Excerpts from a dataset:
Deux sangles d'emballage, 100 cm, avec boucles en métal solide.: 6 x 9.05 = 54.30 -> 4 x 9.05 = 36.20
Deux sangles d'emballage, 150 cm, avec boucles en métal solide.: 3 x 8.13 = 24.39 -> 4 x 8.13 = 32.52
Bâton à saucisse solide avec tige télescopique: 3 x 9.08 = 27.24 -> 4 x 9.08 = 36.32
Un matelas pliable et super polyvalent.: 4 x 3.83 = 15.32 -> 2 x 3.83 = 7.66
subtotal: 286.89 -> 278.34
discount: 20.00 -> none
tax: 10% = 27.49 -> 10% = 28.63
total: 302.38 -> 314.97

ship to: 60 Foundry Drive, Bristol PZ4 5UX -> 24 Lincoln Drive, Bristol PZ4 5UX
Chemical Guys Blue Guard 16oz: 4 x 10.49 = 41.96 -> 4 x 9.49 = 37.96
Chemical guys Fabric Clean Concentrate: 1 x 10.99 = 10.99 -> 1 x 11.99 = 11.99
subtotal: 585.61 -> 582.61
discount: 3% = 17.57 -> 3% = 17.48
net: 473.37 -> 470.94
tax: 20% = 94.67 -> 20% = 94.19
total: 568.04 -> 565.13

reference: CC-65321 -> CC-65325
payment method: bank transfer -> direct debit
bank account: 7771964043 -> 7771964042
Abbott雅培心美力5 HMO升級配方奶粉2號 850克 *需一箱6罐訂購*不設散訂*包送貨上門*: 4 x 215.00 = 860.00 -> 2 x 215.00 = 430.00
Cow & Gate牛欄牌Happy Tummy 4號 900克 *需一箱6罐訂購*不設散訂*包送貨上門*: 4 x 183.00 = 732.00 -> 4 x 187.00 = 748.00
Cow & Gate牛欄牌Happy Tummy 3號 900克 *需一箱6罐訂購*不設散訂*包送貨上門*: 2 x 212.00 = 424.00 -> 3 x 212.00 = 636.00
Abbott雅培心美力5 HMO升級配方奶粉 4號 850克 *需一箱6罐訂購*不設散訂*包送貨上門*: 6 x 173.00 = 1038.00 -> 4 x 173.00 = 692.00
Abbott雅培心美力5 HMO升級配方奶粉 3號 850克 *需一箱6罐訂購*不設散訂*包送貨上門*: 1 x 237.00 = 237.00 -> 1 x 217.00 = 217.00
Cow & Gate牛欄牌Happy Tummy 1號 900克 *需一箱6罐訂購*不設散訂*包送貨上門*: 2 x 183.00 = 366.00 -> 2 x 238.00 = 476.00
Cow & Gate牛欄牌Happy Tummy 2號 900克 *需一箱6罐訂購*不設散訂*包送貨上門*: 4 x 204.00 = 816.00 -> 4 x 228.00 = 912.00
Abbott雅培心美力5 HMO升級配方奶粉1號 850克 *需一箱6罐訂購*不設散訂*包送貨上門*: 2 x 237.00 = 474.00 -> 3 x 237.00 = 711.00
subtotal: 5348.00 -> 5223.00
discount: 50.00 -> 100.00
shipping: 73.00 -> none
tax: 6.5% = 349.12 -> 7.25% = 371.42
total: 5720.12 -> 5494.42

*Exercise objective*:
Give every entry again in full, precisely as written above.

*Response area*:
Deux sangles d'emballage, 100 cm, avec boucles en métal solide.: 6 x 9.05 = 54.30 -> 4 x 9.05 = 36.20
Deux sangles d'emballage, 150 cm, avec boucles en métal solide.: 3 x 8.13 = 24.39 -> 4 x 8.13 = 32.52
Bâton à saucisse solide avec tige télescopique: 3 x 9.08 = 27.24 -> 4 x 9.08 = 36.32
Un matelas pliable et super polyvalent.: 4 x 3.83 = 15.32 -> 2 x 3.83 = 7.66
subtotal: 286.89 -> 278.34
discount: 20.00 -> none
tax: 10% = 27.49 -> 10% = 28.63
total: 302.38 -> 314.97

ship to: 60 Foundry Drive, Bristol PZ4 5UX -> 24 Lincoln Drive, Bristol PZ4 5UX
Chemical Guys Blue Guard 16oz: 4 x 10.49 = 41.96 -> 4 x 9.49 = 37.96
Chemical guys Fabric Clean Concentrate: 1 x 10.99 = 10.99 -> 1 x 11.99 = 11.99
subtotal: 585.61 -> 582.61
discount: 3% = 17.57 -> 3% = 17.48
net: 473.37 -> 470.94
tax: 20% = 94.67 -> 20% = 94.19
total: 568.04 -> 565.13

reference: CC-65321 -> CC-65325
payment method: bank transfer -> direct debit
bank account: 7771964043 -> 7771964042
Abbott雅培心美力5 HMO升級配方奶粉2號 850克 *需一箱6罐訂購*不設散訂*包送貨上門*: 4 x 215.00 = 860.00 -> 2 x 215.00 = 430.00
Cow & Gate牛欄牌Happy Tummy 4號 900克 *需一箱6罐訂購*不設散訂*包送貨上門*: 4 x 183.00 = 732.00 -> 4 x 187.00 = 748.00
Cow & Gate牛欄牌Happy Tummy 3號 900克 *需一箱6罐訂購*不設散訂*包送貨上門*: 2 x 212.00 = 424.00 -> 3 x 212.00 = 636.00
Abbott雅培心美力5 HMO升級配方奶粉 4號 850克 *需一箱6罐訂購*不設散訂*包送貨上門*: 6 x 173.00 = 1038.00 -> 4 x 173.00 = 692.00
Abbott雅培心美力5 HMO升級配方奶粉 3號 850克 *需一箱6罐訂購*不設散訂*包送貨上門*: 1 x 237.00 = 237.00 -> 1 x 217.00 = 217.00
Cow & Gate牛欄牌Happy Tummy 1號 900克 *需一箱6罐訂購*不設散訂*包送貨上門*: 2 x 183.00 = 366.00 -> 2 x 238.00 = 476.00
Cow & Gate牛欄牌Happy Tummy 2號 900克 *需一箱6罐訂購*不設散訂*包送貨上門*: 4 x 204.00 = 816.00 -> 4 x 228.00 = 912.00
Abbott雅培心美力5 HMO升級配方奶粉1號 850克 *需一箱6罐訂購*不設散訂*包送貨上門*: 2 x 237.00 = 474.00 -> 3 x 237.00 = 711.00
subtotal: 5348.00 -> 5223.00
discount: 50.00 -> 100.00
shipping: 73.00 -> none
tax: 6.5% = 349.12 -> 7.25% = 371.42
total: 5720.12 -> 5494.42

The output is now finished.